= What is needed =
Set each line of the data down exactly, please.

= Records for this task =
*** Begin section ***

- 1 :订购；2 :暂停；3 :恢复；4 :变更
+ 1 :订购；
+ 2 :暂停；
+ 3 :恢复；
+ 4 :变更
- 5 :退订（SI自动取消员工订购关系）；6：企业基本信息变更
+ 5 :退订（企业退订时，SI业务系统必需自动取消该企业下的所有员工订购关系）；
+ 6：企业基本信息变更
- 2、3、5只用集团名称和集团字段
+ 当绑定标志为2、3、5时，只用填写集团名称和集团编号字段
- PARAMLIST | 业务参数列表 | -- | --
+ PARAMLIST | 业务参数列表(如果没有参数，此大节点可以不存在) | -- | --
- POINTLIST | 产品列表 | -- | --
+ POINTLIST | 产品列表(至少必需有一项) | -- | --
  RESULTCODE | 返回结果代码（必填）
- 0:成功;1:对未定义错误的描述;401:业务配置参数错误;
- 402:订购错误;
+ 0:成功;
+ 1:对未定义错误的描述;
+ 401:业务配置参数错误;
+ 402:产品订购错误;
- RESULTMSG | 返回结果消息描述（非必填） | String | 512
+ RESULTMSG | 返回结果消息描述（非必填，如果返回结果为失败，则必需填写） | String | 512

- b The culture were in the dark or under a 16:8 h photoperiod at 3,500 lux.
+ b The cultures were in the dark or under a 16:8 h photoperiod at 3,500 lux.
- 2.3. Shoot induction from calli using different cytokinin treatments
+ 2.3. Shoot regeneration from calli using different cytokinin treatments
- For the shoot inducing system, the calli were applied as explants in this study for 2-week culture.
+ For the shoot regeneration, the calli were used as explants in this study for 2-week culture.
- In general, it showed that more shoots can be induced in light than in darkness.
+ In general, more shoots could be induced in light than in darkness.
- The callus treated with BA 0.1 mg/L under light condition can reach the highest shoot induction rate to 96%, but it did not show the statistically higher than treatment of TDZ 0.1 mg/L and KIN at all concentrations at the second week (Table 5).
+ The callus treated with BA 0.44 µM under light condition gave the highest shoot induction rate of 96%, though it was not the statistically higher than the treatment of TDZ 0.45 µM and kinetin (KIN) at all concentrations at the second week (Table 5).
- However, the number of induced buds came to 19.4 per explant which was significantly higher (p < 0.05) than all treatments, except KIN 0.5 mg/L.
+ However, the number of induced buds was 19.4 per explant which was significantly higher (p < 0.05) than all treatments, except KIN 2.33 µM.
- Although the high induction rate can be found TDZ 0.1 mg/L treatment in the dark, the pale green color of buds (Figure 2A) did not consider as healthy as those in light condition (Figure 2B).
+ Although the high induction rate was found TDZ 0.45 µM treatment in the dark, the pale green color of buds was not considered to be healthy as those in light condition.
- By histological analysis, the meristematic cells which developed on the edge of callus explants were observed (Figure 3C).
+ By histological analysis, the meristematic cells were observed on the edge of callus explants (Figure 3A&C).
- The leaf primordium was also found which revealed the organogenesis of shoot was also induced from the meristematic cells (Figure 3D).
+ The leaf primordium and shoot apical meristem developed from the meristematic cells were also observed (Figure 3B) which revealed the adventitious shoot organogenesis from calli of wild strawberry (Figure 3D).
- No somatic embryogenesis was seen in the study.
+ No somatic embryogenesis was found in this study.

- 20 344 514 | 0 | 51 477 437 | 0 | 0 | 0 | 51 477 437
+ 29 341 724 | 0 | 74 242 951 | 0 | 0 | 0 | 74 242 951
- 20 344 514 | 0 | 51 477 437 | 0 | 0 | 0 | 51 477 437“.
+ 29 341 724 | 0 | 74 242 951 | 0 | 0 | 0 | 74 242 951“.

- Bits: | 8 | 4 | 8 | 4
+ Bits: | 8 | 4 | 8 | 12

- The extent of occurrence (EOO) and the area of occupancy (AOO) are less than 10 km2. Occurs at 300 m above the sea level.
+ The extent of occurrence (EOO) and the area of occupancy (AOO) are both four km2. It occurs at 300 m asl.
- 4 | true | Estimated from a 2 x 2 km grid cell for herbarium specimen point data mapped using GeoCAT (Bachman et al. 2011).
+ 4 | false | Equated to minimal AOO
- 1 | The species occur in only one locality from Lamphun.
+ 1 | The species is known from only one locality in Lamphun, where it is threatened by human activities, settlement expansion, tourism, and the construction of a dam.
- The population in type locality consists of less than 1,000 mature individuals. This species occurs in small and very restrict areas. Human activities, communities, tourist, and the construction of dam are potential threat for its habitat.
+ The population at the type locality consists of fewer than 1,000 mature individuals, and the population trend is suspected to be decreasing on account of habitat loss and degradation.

*** End section ***

= Answer box =
- 1 :订购；2 :暂停；3 :恢复；4 :变更
+ 1 :订购；
+ 2 :暂停；
+ 3 :恢复；
+ 4 :变更
- 5 :退订（SI自动取消员工订购关系）；6：企业基本信息变更
+ 5 :退订（企业退订时，SI业务系统必需自动取消该企业下的所有员工订购关系）；
+ 6：企业基本信息变更
- 2、3、5只用集团名称和集团字段
+ 当绑定标志为2、3、5时，只用填写集团名称和集团编号字段
- PARAMLIST | 业务参数列表 | -- | --
+ PARAMLIST | 业务参数列表(如果没有参数，此大节点可以不存在) | -- | --
- POINTLIST | 产品列表 | -- | --
+ POINTLIST | 产品列表(至少必需有一项) | -- | --
  RESULTCODE | 返回结果代码（必填）
- 0:成功;1:对未定义错误的描述;401:业务配置参数错误;
- 402:订购错误;
+ 0:成功;
+ 1:对未定义错误的描述;
+ 401:业务配置参数错误;
+ 402:产品订购错误;
- RESULTMSG | 返回结果消息描述（非必填） | String | 512
+ RESULTMSG | 返回结果消息描述（非必填，如果返回结果为失败，则必需填写） | String | 512

- b The culture were in the dark or under a 16:8 h photoperiod at 3,500 lux.
+ b The cultures were in the dark or under a 16:8 h photoperiod at 3,500 lux.
- 2.3. Shoot induction from calli using different cytokinin treatments
+ 2.3. Shoot regeneration from calli using different cytokinin treatments
- For the shoot inducing system, the calli were applied as explants in this study for 2-week culture.
+ For the shoot regeneration, the calli were used as explants in this study for 2-week culture.
- In general, it showed that more shoots can be induced in light than in darkness.
+ In general, more shoots could be induced in light than in darkness.
- The callus treated with BA 0.1 mg/L under light condition can reach the highest shoot induction rate to 96%, but it did not show the statistically higher than treatment of TDZ 0.1 mg/L and KIN at all concentrations at the second week (Table 5).
+ The callus treated with BA 0.44 µM under light condition gave the highest shoot induction rate of 96%, though it was not the statistically higher than the treatment of TDZ 0.45 µM and kinetin (KIN) at all concentrations at the second week (Table 5).
- However, the number of induced buds came to 19.4 per explant which was significantly higher (p < 0.05) than all treatments, except KIN 0.5 mg/L.
+ However, the number of induced buds was 19.4 per explant which was significantly higher (p < 0.05) than all treatments, except KIN 2.33 µM.
- Although the high induction rate can be found TDZ 0.1 mg/L treatment in the dark, the pale green color of buds (Figure 2A) did not consider as healthy as those in light condition (Figure 2B).
+ Although the high induction rate was found TDZ 0.45 µM treatment in the dark, the pale green color of buds was not considered to be healthy as those in light condition.
- By histological analysis, the meristematic cells which developed on the edge of callus explants were observed (Figure 3C).
+ By histological analysis, the meristematic cells were observed on the edge of callus explants (Figure 3A&C).
- The leaf primordium was also found which revealed the organogenesis of shoot was also induced from the meristematic cells (Figure 3D).
+ The leaf primordium and shoot apical meristem developed from the meristematic cells were also observed (Figure 3B) which revealed the adventitious shoot organogenesis from calli of wild strawberry (Figure 3D).
- No somatic embryogenesis was seen in the study.
+ No somatic embryogenesis was found in this study.

- 20 344 514 | 0 | 51 477 437 | 0 | 0 | 0 | 51 477 437
+ 29 341 724 | 0 | 74 242 951 | 0 | 0 | 0 | 74 242 951
- 20 344 514 | 0 | 51 477 437 | 0 | 0 | 0 | 51 477 437“.
+ 29 341 724 | 0 | 74 242 951 | 0 | 0 | 0 | 74 242 951“.

- Bits: | 8 | 4 | 8 | 4
+ Bits: | 8 | 4 | 8 | 12

- The extent of occurrence (EOO) and the area of occupancy (AOO) are less than 10 km2. Occurs at 300 m above the sea level.
+ The extent of occurrence (EOO) and the area of occupancy (AOO) are both four km2. It occurs at 300 m asl.
- 4 | true | Estimated from a 2 x 2 km grid cell for herbarium specimen point data mapped using GeoCAT (Bachman et al. 2011).
+ 4 | false | Equated to minimal AOO
- 1 | The species occur in only one locality from Lamphun.
+ 1 | The species is known from only one locality in Lamphun, where it is threatened by human activities, settlement expansion, tourism, and the construction of a dam.
- The population in type locality consists of less than 1,000 mature individuals. This species occurs in small and very restrict areas. Human activities, communities, tourist, and the construction of dam are potential threat for its habitat.
+ The population at the type locality consists of fewer than 1,000 mature individuals, and the population trend is suspected to be decreasing on account of habitat loss and degradation.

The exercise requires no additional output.